Public Key

Authentication for the Termly API uses 2 keys - a public and private. The public key is sent with each request. The private key is used to generate signatures that Termly uses to verify the request.

A public key can have 1 or more private keys. And each of these private keys may have an expiration date associated with them. A public key can only have a single private key without an expiration date. If your key is compromised, you can immediately expire it and get a new key. If you are doing regularly scheduled key rolling, you can create a new private key for the public key. The old private key will be given an expiration 30 days from the date the new key is created. This expiration can be changed to be shorter or longer. Thirty days is just the default.

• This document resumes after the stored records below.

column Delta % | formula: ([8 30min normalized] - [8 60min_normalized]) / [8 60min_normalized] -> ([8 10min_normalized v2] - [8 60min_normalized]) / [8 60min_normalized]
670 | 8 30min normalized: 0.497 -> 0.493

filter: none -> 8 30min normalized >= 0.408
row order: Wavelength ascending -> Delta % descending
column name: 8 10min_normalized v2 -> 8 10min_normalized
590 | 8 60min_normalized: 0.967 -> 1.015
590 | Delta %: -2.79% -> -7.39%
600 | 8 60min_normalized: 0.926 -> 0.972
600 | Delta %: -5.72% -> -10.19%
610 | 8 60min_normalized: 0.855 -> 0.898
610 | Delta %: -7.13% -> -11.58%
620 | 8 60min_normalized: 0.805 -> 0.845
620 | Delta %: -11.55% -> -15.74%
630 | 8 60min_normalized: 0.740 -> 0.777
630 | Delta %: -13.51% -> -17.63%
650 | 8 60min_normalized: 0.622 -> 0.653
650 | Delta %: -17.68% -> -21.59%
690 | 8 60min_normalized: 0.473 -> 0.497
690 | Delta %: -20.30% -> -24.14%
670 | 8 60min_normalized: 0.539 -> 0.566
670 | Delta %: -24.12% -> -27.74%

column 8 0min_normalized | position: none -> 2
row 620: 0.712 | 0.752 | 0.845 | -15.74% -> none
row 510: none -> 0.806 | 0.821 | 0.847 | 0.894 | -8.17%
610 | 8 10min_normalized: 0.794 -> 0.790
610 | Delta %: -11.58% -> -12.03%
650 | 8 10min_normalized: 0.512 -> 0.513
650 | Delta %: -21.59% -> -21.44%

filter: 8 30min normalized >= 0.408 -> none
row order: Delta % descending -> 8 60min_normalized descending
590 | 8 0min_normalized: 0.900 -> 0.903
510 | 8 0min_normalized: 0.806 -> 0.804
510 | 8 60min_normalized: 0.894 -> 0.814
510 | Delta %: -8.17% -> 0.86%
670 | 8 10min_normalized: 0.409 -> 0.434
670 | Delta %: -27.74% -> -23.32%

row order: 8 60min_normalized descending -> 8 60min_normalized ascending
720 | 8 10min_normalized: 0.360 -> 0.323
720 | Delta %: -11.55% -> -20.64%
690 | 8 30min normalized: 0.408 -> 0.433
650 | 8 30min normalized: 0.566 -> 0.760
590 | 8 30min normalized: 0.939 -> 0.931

When you have multiple private keys, Termly attempts signature validation with them from newest to oldest.

Example

In the beginning, you have a single key pair.

public_key	private_key	expiration
public_1	priv_1	nil

With the prior data, Termly will try to validate requests first with priv_1.

It has been a few months, and you’ve decided to roll the key. You go to the key dashboard and create a new private key for public_1. You use the 30 days default expiration.

public_key	private_key	expiration
public_1	priv_1	2021-07-15
public_1	priv_2	nil

With the prior data, Termly will try to validate requests first with priv_2 and then priv_1.

A couple of days go by and you realize that you accidently commited your private key to your repository. You go to key management page and immediately expire the new key and add a new one.

public_key	private_key	expiration
public_1	priv_1	2021-07-15
public_1	priv_2	2021-06-17
public_1	priv_3	nil

With the prior data, Termly will try to validate requests first with priv_3 and then priv_1.

Termly tracks usages of keys and exposes that on your key management page. This way you’ll know if there is still usage of an expiring key.